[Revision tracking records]
╔══

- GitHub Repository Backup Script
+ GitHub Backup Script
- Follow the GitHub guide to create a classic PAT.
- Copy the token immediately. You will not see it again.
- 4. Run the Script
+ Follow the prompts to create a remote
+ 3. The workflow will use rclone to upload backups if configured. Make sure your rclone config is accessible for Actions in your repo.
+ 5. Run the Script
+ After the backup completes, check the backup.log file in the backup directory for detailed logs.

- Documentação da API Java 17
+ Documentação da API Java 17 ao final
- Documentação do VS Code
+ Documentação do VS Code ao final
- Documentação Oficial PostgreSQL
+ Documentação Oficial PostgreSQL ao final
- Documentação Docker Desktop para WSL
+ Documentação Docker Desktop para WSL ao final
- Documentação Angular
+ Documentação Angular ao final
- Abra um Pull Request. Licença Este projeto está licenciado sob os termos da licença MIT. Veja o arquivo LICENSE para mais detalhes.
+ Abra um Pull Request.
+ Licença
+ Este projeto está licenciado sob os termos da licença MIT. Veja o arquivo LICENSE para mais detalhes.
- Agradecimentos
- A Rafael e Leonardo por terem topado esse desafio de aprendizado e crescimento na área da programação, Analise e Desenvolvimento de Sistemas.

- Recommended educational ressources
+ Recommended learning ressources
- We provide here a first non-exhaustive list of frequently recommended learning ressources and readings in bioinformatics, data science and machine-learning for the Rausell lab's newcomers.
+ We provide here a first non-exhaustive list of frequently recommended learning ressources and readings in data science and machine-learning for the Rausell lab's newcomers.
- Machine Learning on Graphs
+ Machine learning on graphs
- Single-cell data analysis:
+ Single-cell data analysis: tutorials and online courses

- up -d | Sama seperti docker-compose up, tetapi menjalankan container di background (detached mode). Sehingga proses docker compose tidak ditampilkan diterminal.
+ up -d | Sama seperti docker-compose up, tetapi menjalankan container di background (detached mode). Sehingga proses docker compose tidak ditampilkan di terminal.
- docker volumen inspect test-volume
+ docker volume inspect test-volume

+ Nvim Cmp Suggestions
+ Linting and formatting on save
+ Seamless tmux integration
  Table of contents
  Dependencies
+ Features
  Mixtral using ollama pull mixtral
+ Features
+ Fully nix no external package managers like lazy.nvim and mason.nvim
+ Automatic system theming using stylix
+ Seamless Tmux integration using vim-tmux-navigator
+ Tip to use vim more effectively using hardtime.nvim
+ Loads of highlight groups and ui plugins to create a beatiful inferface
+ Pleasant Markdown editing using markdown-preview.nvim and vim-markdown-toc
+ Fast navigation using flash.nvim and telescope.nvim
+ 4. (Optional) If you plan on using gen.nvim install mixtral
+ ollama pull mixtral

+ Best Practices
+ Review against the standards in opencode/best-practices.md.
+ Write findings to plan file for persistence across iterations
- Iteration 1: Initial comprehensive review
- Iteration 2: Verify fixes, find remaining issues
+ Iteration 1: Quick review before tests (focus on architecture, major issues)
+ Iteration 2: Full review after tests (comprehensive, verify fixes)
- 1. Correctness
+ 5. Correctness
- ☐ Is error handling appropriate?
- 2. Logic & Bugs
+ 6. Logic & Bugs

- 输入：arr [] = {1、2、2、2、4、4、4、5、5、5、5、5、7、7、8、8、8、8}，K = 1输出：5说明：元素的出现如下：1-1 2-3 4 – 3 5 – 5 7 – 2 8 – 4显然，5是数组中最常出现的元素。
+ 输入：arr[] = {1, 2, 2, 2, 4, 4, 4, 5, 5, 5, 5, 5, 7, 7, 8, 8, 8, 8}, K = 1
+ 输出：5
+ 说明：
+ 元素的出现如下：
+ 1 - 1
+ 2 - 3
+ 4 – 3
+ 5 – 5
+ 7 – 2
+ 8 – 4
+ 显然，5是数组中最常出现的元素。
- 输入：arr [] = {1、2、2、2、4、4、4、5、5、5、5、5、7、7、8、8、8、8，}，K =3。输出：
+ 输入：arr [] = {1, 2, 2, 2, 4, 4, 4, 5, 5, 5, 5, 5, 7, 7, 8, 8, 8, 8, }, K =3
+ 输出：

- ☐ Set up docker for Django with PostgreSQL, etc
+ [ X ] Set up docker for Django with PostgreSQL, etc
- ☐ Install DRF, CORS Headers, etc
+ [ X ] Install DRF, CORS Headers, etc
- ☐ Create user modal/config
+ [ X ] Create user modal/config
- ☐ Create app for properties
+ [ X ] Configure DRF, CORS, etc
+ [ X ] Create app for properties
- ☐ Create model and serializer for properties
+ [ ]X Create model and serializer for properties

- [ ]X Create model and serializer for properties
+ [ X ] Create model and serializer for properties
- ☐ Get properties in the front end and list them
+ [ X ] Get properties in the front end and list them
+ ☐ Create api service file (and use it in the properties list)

╚══

§ WHAT TO PRODUCE
Please write the data above out again, exactly the same.

§ SOLUTION TO THE PROBLEM
- GitHub Repository Backup Script
+ GitHub Backup Script
- Follow the GitHub guide to create a classic PAT.
- Copy the token immediately. You will not see it again.
- 4. Run the Script
+ Follow the prompts to create a remote
+ 3. The workflow will use rclone to upload backups if configured. Make sure your rclone config is accessible for Actions in your repo.
+ 5. Run the Script
+ After the backup completes, check the backup.log file in the backup directory for detailed logs.

- Documentação da API Java 17
+ Documentação da API Java 17 ao final
- Documentação do VS Code
+ Documentação do VS Code ao final
- Documentação Oficial PostgreSQL
+ Documentação Oficial PostgreSQL ao final
- Documentação Docker Desktop para WSL
+ Documentação Docker Desktop para WSL ao final
- Documentação Angular
+ Documentação Angular ao final
- Abra um Pull Request. Licença Este projeto está licenciado sob os termos da licença MIT. Veja o arquivo LICENSE para mais detalhes.
+ Abra um Pull Request.
+ Licença
+ Este projeto está licenciado sob os termos da licença MIT. Veja o arquivo LICENSE para mais detalhes.
- Agradecimentos
- A Rafael e Leonardo por terem topado esse desafio de aprendizado e crescimento na área da programação, Analise e Desenvolvimento de Sistemas.

- Recommended educational ressources
+ Recommended learning ressources
- We provide here a first non-exhaustive list of frequently recommended learning ressources and readings in bioinformatics, data science and machine-learning for the Rausell lab's newcomers.
+ We provide here a first non-exhaustive list of frequently recommended learning ressources and readings in data science and machine-learning for the Rausell lab's newcomers.
- Machine Learning on Graphs
+ Machine learning on graphs
- Single-cell data analysis:
+ Single-cell data analysis: tutorials and online courses

- up -d | Sama seperti docker-compose up, tetapi menjalankan container di background (detached mode). Sehingga proses docker compose tidak ditampilkan diterminal.
+ up -d | Sama seperti docker-compose up, tetapi menjalankan container di background (detached mode). Sehingga proses docker compose tidak ditampilkan di terminal.
- docker volumen inspect test-volume
+ docker volume inspect test-volume

+ Nvim Cmp Suggestions
+ Linting and formatting on save
+ Seamless tmux integration
  Table of contents
  Dependencies
+ Features
  Mixtral using ollama pull mixtral
+ Features
+ Fully nix no external package managers like lazy.nvim and mason.nvim
+ Automatic system theming using stylix
+ Seamless Tmux integration using vim-tmux-navigator
+ Tip to use vim more effectively using hardtime.nvim
+ Loads of highlight groups and ui plugins to create a beatiful inferface
+ Pleasant Markdown editing using markdown-preview.nvim and vim-markdown-toc
+ Fast navigation using flash.nvim and telescope.nvim
+ 4. (Optional) If you plan on using gen.nvim install mixtral
+ ollama pull mixtral

+ Best Practices
+ Review against the standards in opencode/best-practices.md.
+ Write findings to plan file for persistence across iterations
- Iteration 1: Initial comprehensive review
- Iteration 2: Verify fixes, find remaining issues
+ Iteration 1: Quick review before tests (focus on architecture, major issues)
+ Iteration 2: Full review after tests (comprehensive, verify fixes)
- 1. Correctness
+ 5. Correctness
- ☐ Is error handling appropriate?
- 2. Logic & Bugs
+ 6. Logic & Bugs

- 输入：arr [] = {1、2、2、2、4、4、4、5、5、5、5、5、7、7、8、8、8、8}，K = 1输出：5说明：元素的出现如下：1-1 2-3 4 – 3 5 – 5 7 – 2 8 – 4显然，5是数组中最常出现的元素。
+ 输入：arr[] = {1, 2, 2, 2, 4, 4, 4, 5, 5, 5, 5, 5, 7, 7, 8, 8, 8, 8}, K = 1
+ 输出：5
+ 说明：
+ 元素的出现如下：
+ 1 - 1
+ 2 - 3
+ 4 – 3
+ 5 – 5
+ 7 – 2
+ 8 – 4
+ 显然，5是数组中最常出现的元素。
- 输入：arr [] = {1、2、2、2、4、4、4、5、5、5、5、5、7、7、8、8、8、8，}，K =3。输出：
+ 输入：arr [] = {1, 2, 2, 2, 4, 4, 4, 5, 5, 5, 5, 5, 7, 7, 8, 8, 8, 8, }, K =3
+ 输出：

- ☐ Set up docker for Django with PostgreSQL, etc
+ [ X ] Set up docker for Django with PostgreSQL, etc
- ☐ Install DRF, CORS Headers, etc
+ [ X ] Install DRF, CORS Headers, etc
- ☐ Create user modal/config
+ [ X ] Create user modal/config
- ☐ Create app for properties
+ [ X ] Configure DRF, CORS, etc
+ [ X ] Create app for properties
- ☐ Create model and serializer for properties
+ [ ]X Create model and serializer for properties

- [ ]X Create model and serializer for properties
+ [ X ] Create model and serializer for properties
- ☐ Get properties in the front end and list them
+ [ X ] Get properties in the front end and list them
+ ☐ Create api service file (and use it in the properties list)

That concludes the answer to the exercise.